I’m happy to report, then, that Geek Wisdom: The Sacred Teachings of Nerd Culture portrays nerdiness in exactly the way I like. Despite its potentially imposing title, this isn’t a book about cultural exclusion; no attitude of “our stuff is better than your stuff” prevails. Thankfully, this is also not a book that promises to wrap up readers in a labyrinth of nerd culture from which they can never return — while that might have been interesting, it would surely prove alienating to many, and that’s a problem lots of nerds have already. No, Geek Wisdom is a 200-page book of micro-essays and geek aphorisms that always has its sights set on context. It understands that readers live in the real world, and that the things they enjoy might have actual application in everyday scenarios. It’s a book that’s smart and well-written and not really alienating at all. In short, I liked it.

Every page of Geek Wisdom starts with a brief quote or aphorism that will probably be familiar to most nerds, as they’re culled from sci-fi movies, popular comic books, fantasy novels and the like. A miniature essay that follows explains the relevance of each quote to the modern reader, pulling on both material from within the quote’s original work and on real-world context. Often small trivia factoids follow the entries as well, and as something of a minutiae nerd I really appreciated these.

The micro-essays here are incredibly insightful and won this book a winning grade from me. I can’t praise Geek Wisdom‘s authors enough for looking beyond typical geek source material for inspiration, because that leads to some really interesting pieces. I especially like the way the book connects key sci-fi/fantasy characters with major historical figures. Does Yoda have anything in common with George Washington Carver? It turns out that yes, he really does. How about Optimus Prime and Martin Luther King, Jr.? The connection’s not quite as strong there, but it’s still present, and Stephen Segal and his team do impressive work to show not only why these characters reverberate so strongly with us, but why it’s okay that they do. Through and through Geek Wisdom takes the correct path, using compelling fiction to illuminate truths in the real world, giving both geeks and non-geeks something to learn.
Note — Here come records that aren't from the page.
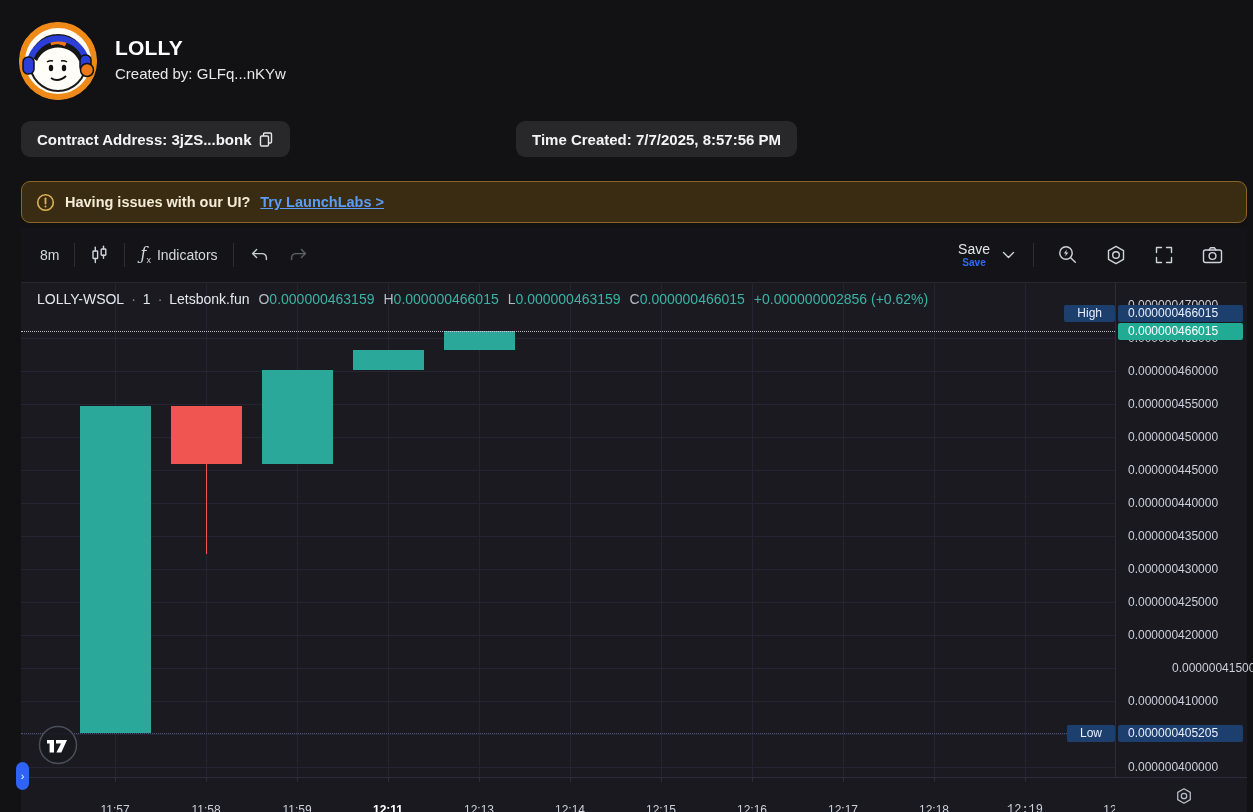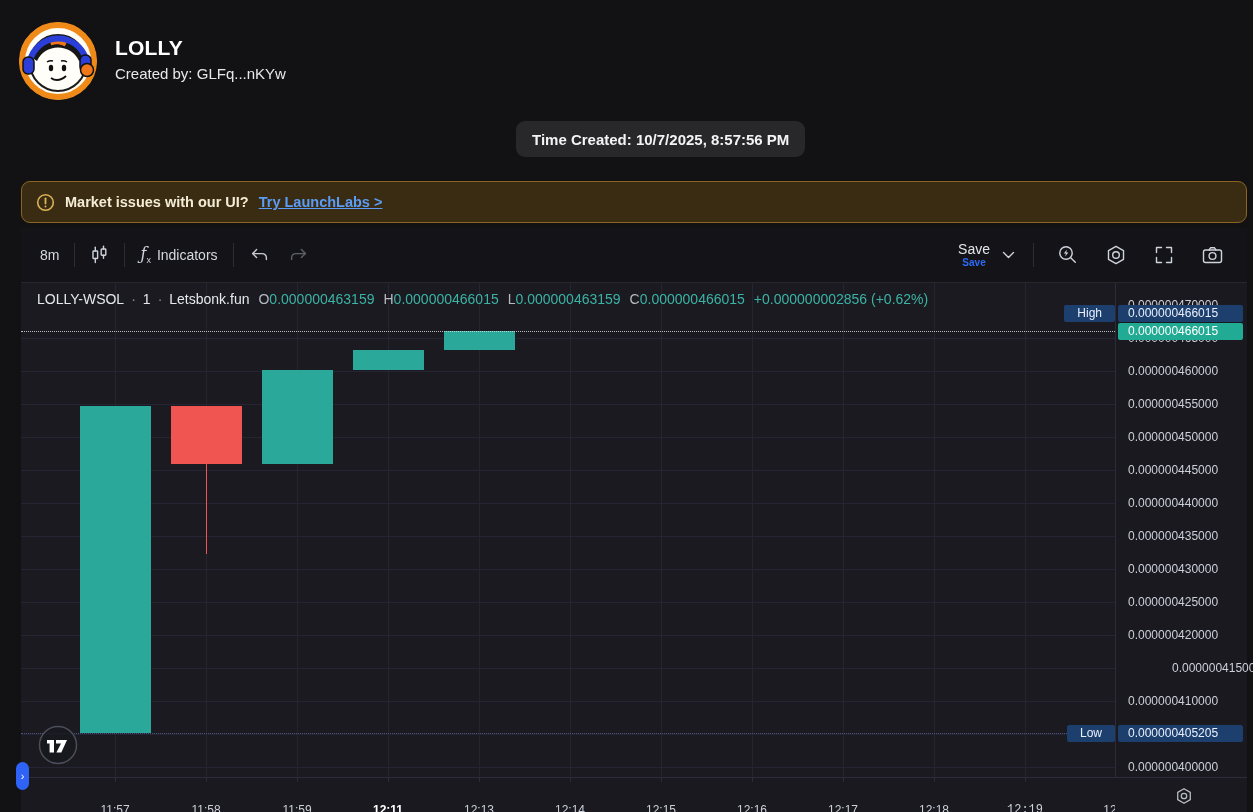"Contract Address: 3jZS...bonk" div.pill { html: none -> <div> <span>Contract Address: 3jZS...bonk</span> <span> <svg> <rect></rect> <rect></rect> </svg> </span> </div> }
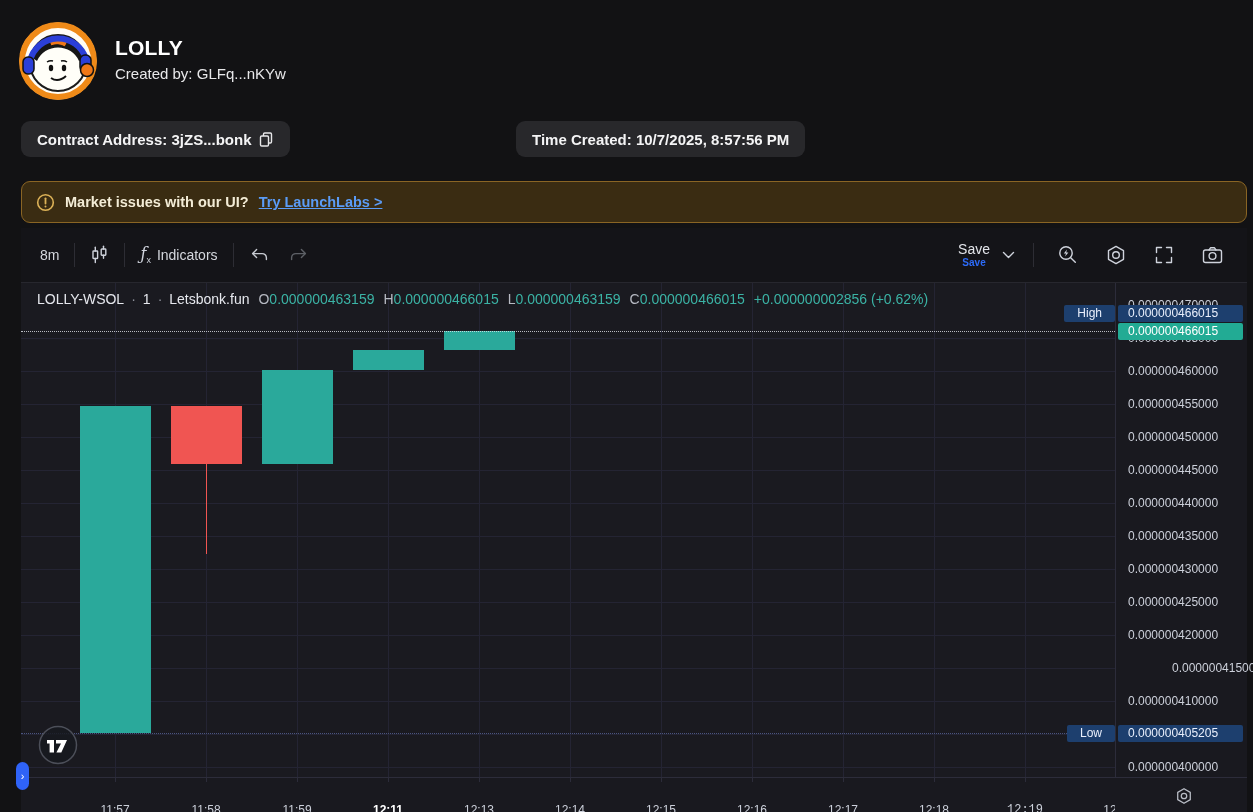"Time Created: 10/7/2025, 8:57:56 PM" span { text: 10/7/2025 -> 7/7/2025 }
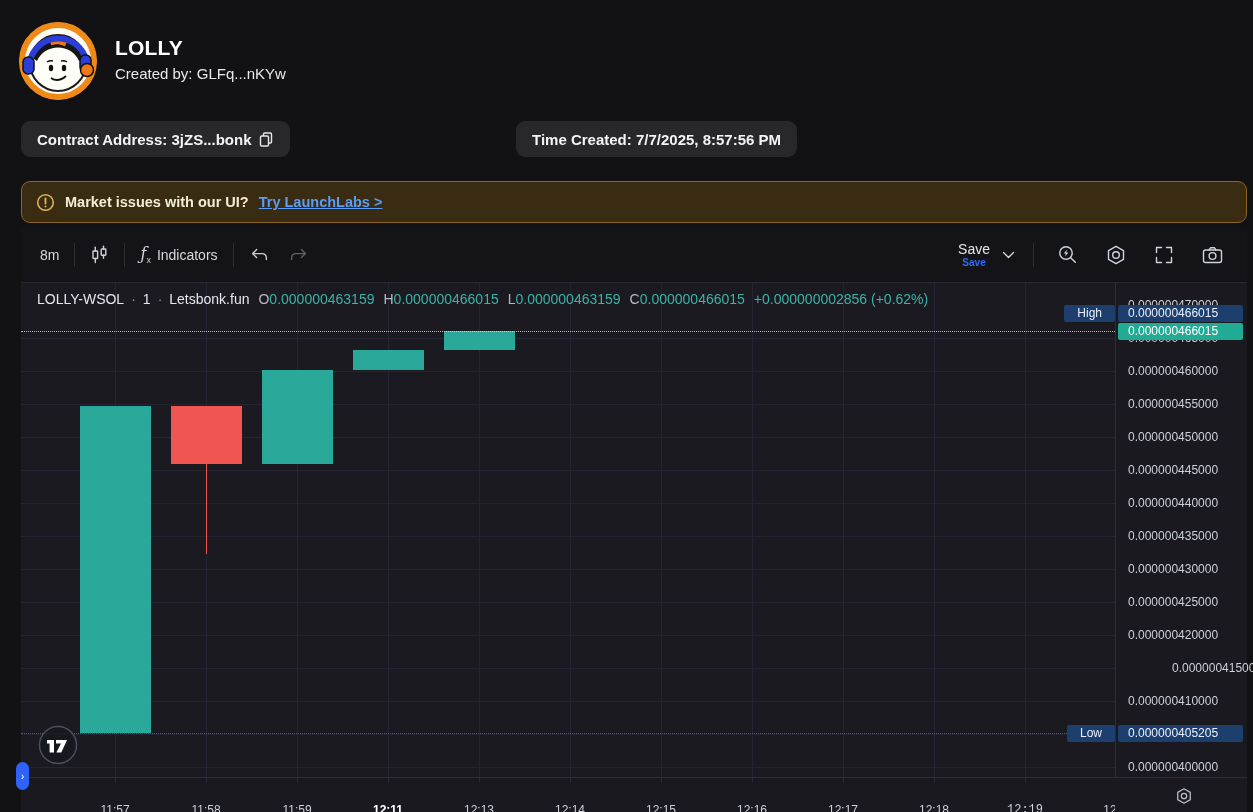"Market issues with our UI?" span { text: Market -> Having }
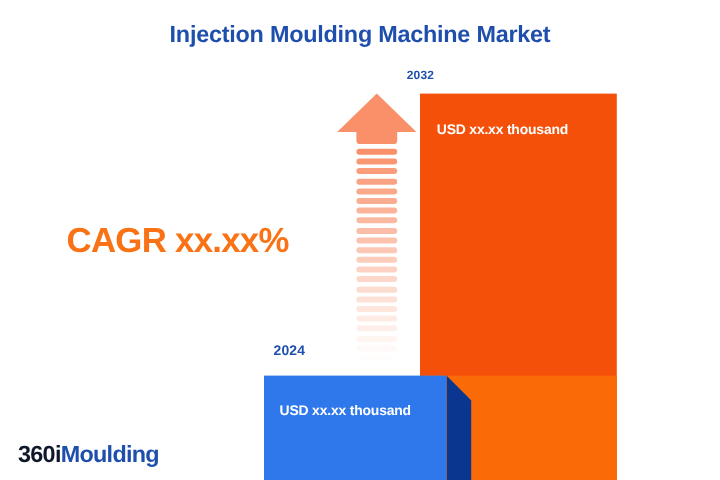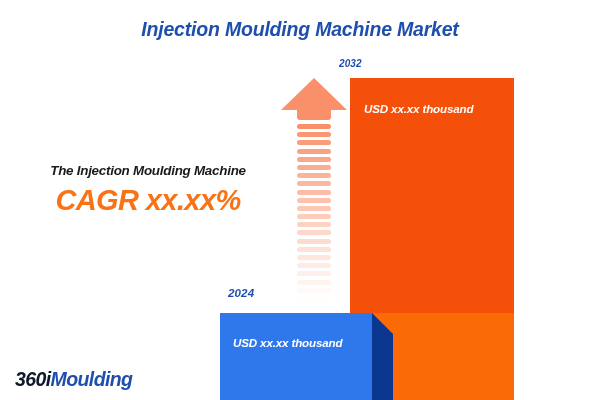"Injection Moulding Machine Market" #canvas { font-style: italic -> none }
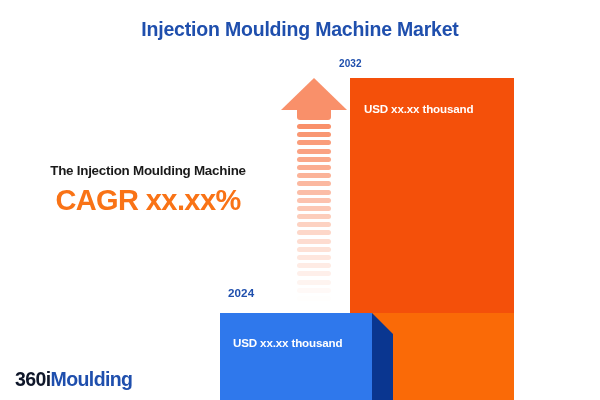"The Injection Moulding Machine" div { html: <div>The Injection Moulding Machine</div> -> none }
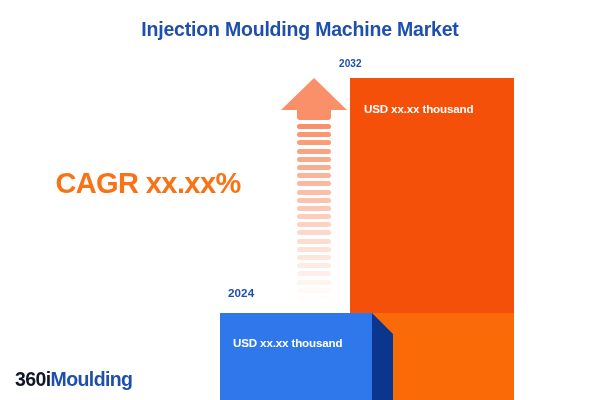"CAGR xx.xx%" #cagr-value { margin-top: 4px -> 22px }
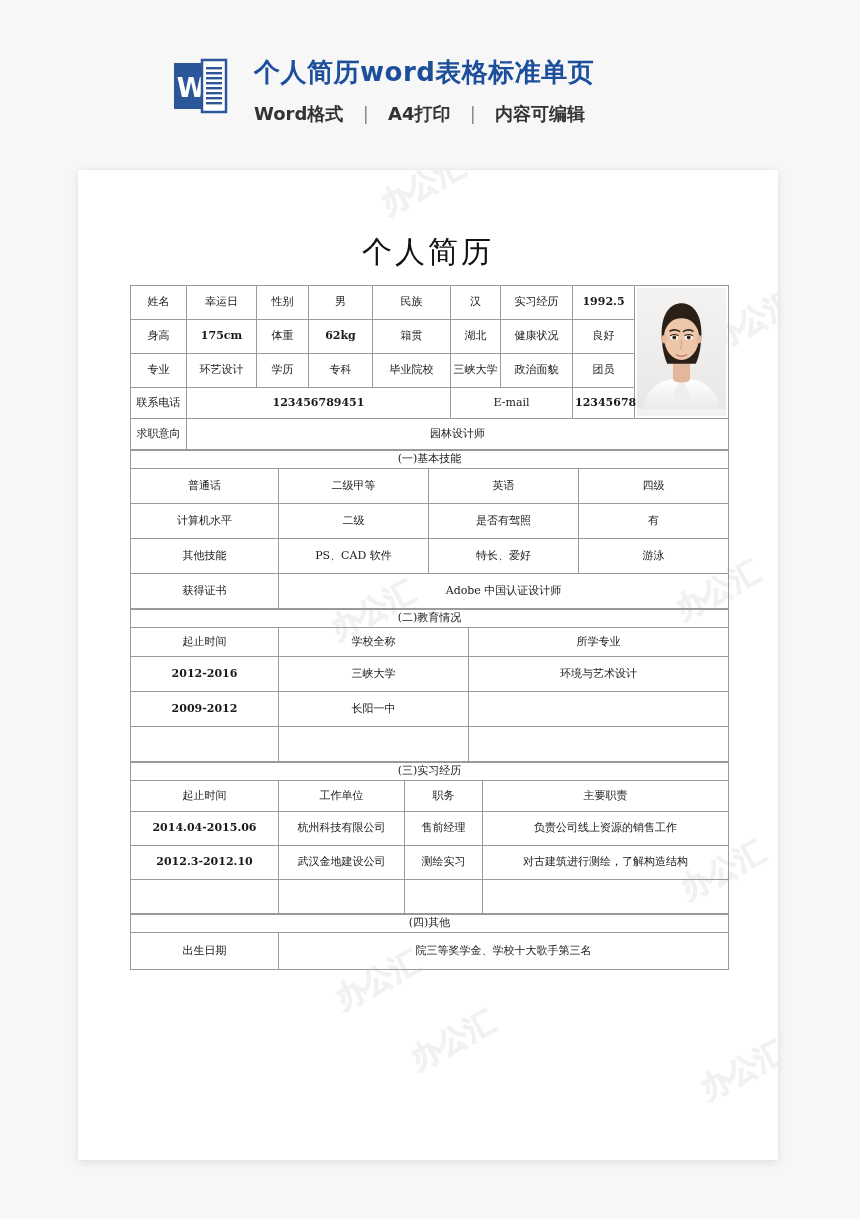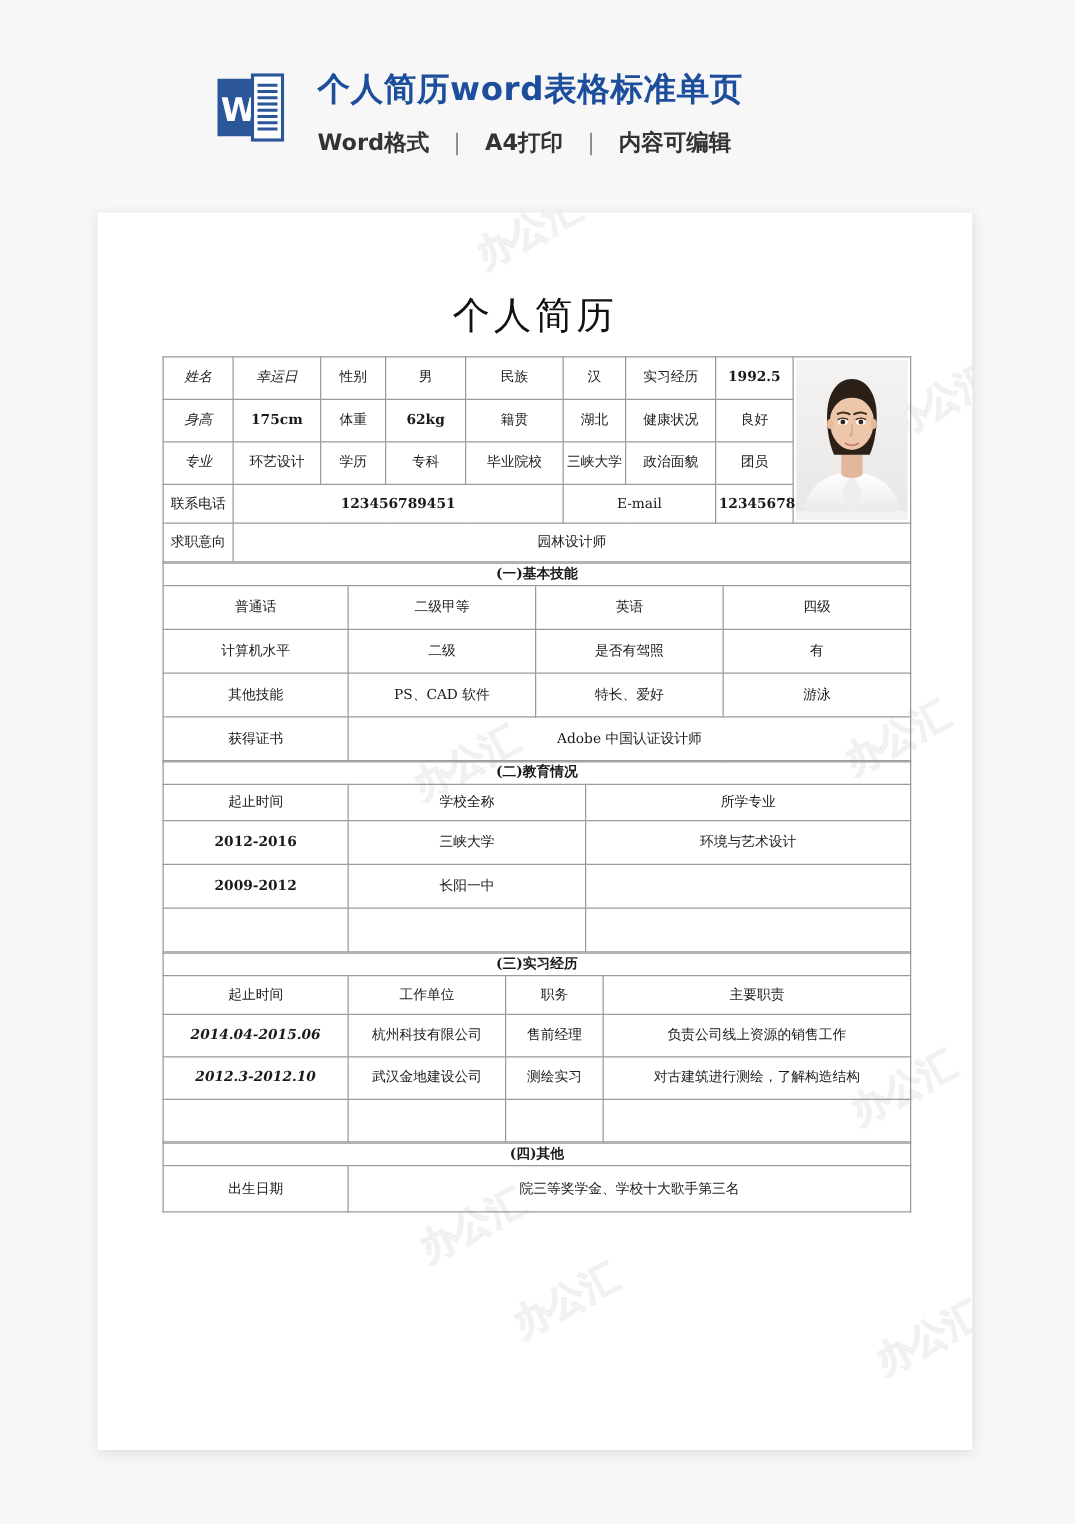"姓名" .r33 { font-style: italic -> none }
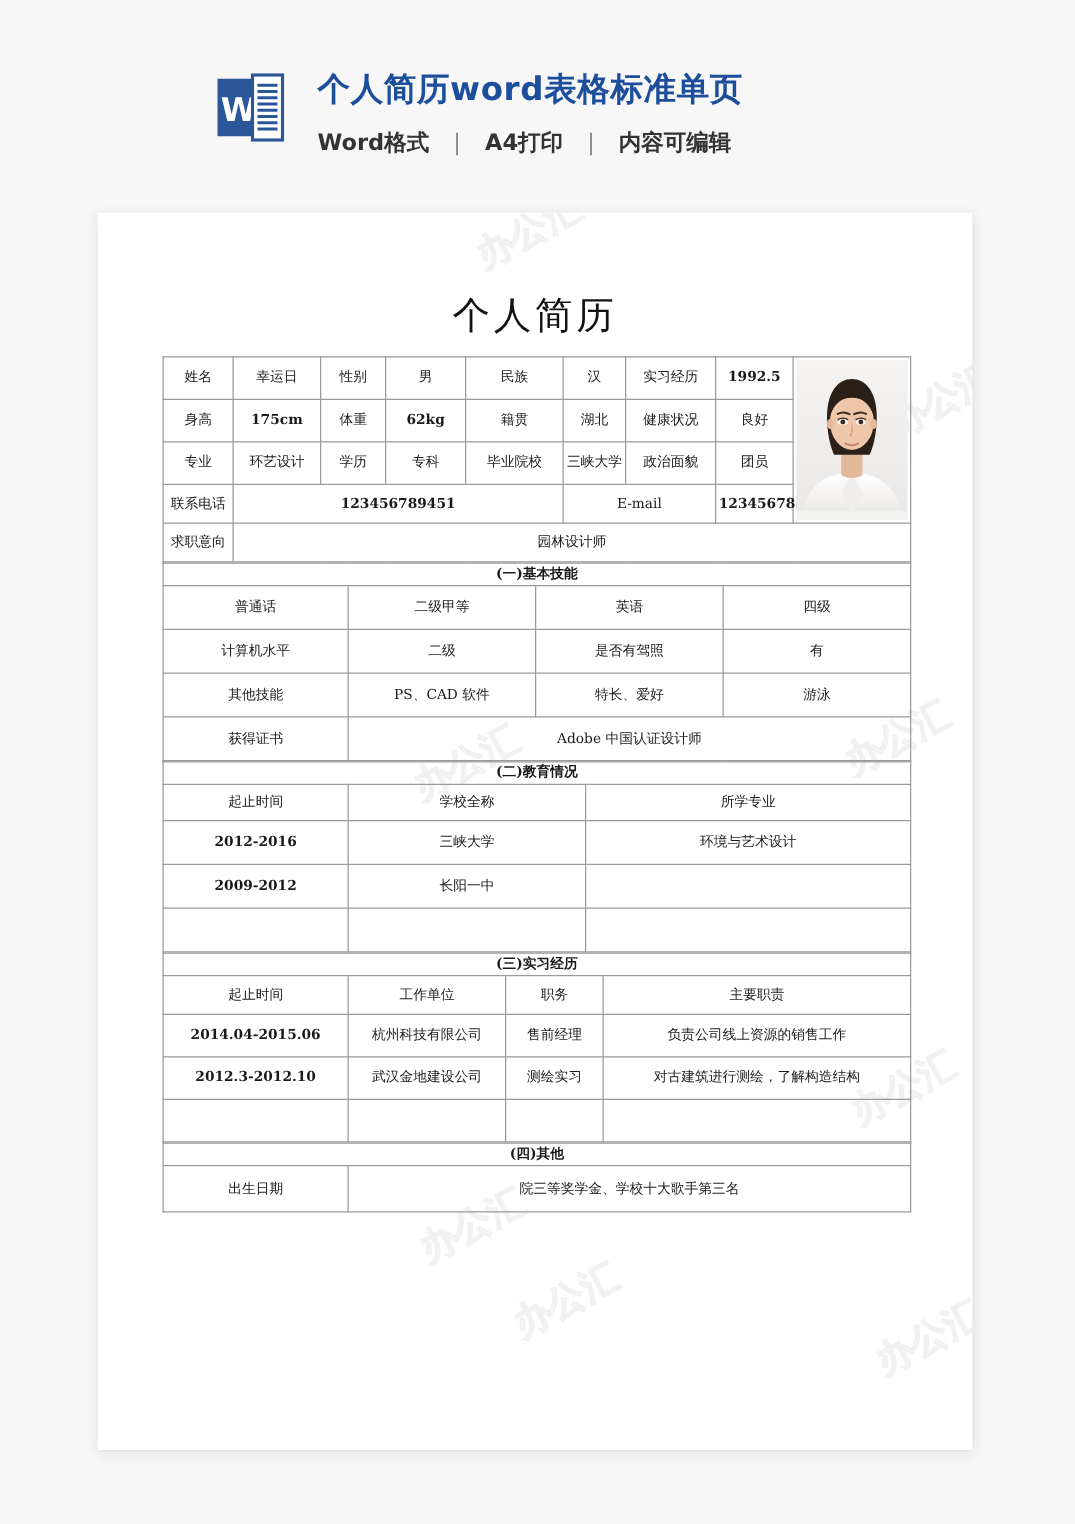"(一)基本技能" td.band { font-weight: bold -> none }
None of this is to imply that Geek Wisdom is overly ponderous. The book’s also a lot of fun, and a lot of the aphorisms it repeats aren’t especially serious (when you quote Ralph Wiggum, you can’t really segue into Socrates… or can you?). But, as a proud nerd, I’m just happy to have a book that both champions my beloved culture but aligns it with reality. The ideal Geek Wisdom readers aren’t cowering in basements debating the finer points of Kirk vs. Picard, they’re out there trying to gain a foothold on the world in which they live using a particular branch of pop culture as a lens. That’s something everyone does, nerdy or not, and for Geek Wisdom to recognize that so thoroughly proves that it is indeed very wise.